Having a problem working with C++ API and CUDA

Hi everyone, I have an problem and i cannot solve whatever i did. I exported my model in Python to C++ and I can use it properly with the CPU, but when I try to use it with CUDA I get an error.

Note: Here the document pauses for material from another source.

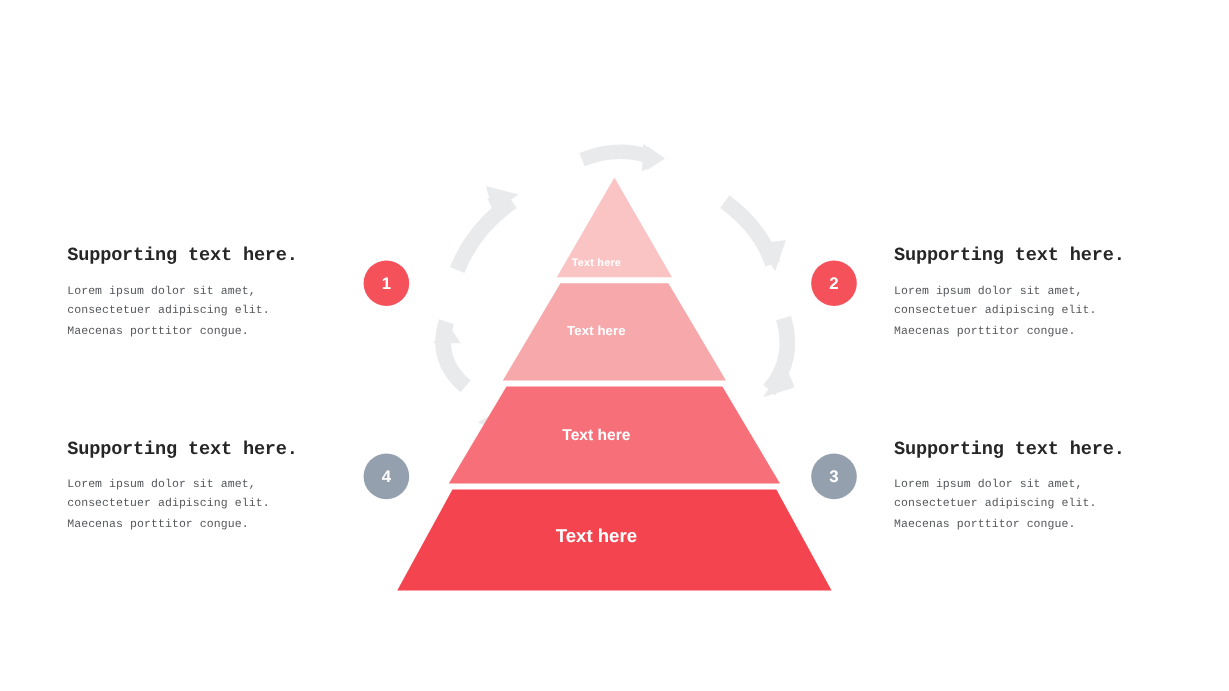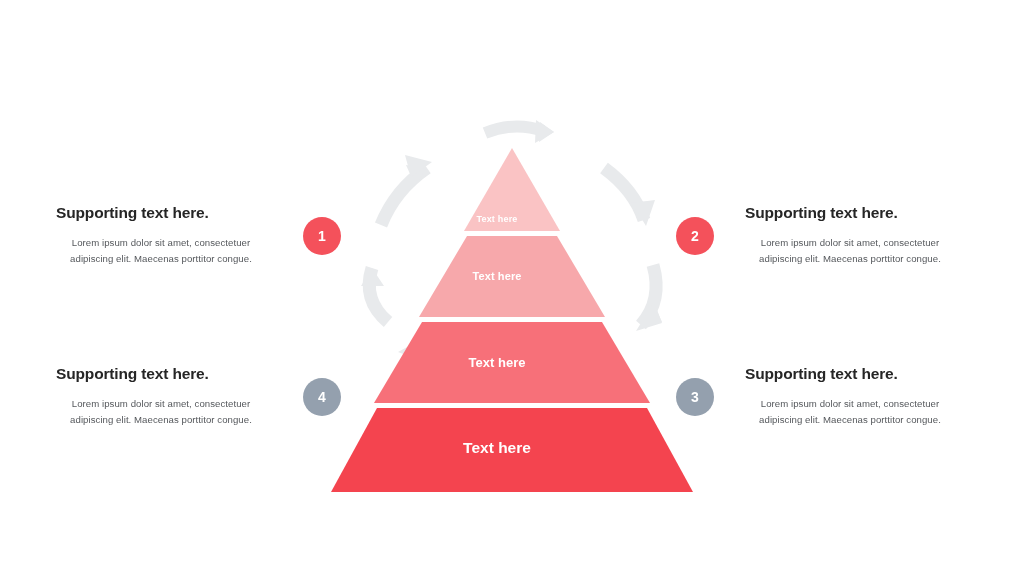"Supporting text here." .text-block { font-family: none -> Liberation Mono, monospace }
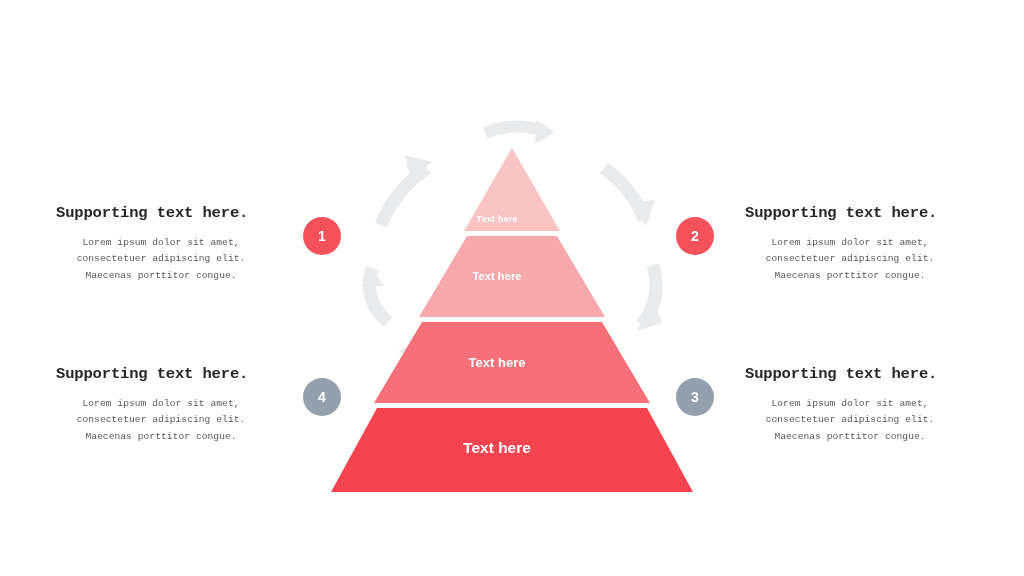"Lorem ipsum dolor sit amet," .tb-body { text-align: center -> none }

std::string model_path = "/home/bzeren/leo/Super-Point-Glue/SuperGlueCpp/superglue_outdoor.pt";
torch::jit::script::Module module;
module = torch::jit::load(model_path);

at::Tensor image0 = torch::rand({1, 1, 480, 640}).to(at::kCUDA);
at::Tensor image1 = torch::rand({1, 1, 480, 640}).to(at::kCUDA);
at::Tensor keypoints0 = torch::rand({1, 1000, 2}).to(at::kCUDA);
at::Tensor keypoints1 = torch::rand({1, 1000, 2}).to(at::kCUDA);
at::Tensor scores0 = torch::rand({1, 1000}).to(at::kCUDA);
at::Tensor scores1 = torch::rand({1, 1000}).to(at::kCUDA);
at::Tensor descriptors0 = torch::rand({1, 256, 1000}).to(at::kCUDA);
at::Tensor descriptors1 = torch::rand({1, 256, 1000}).to(at::kCUDA);

auto input = torch::Dict<std::string, at::Tensor>();
input.insert("image0", image0);
input.insert("image1", image1);
input.insert("keypoints0", keypoints0);
input.insert("keypoints1", keypoints1);
input.insert("scores0", scores0);
input.insert("scores1", scores1);
input.insert("descriptors0", descriptors0);
input.insert("descriptors1", descriptors1);

std::vector<torch::jit::IValue> inputs;

auto output = module.forward(inputs).toGenericDict();
terminate called after throwing an instance of 'std::runtime_error'
  what():  The following operation failed in the TorchScript interpreter.
Traceback of TorchScript, serialized code (most recent call last):
  File "code/__torch__/models/superglue.py", line 35, in forward
    _6 = torch.slice(center, 0, 0, 9223372036854775807)
    _7 = torch.slice(torch.unsqueeze(_6, 1), 2, 0, 9223372036854775807)
    _8 = torch.sub(kpts0, _7)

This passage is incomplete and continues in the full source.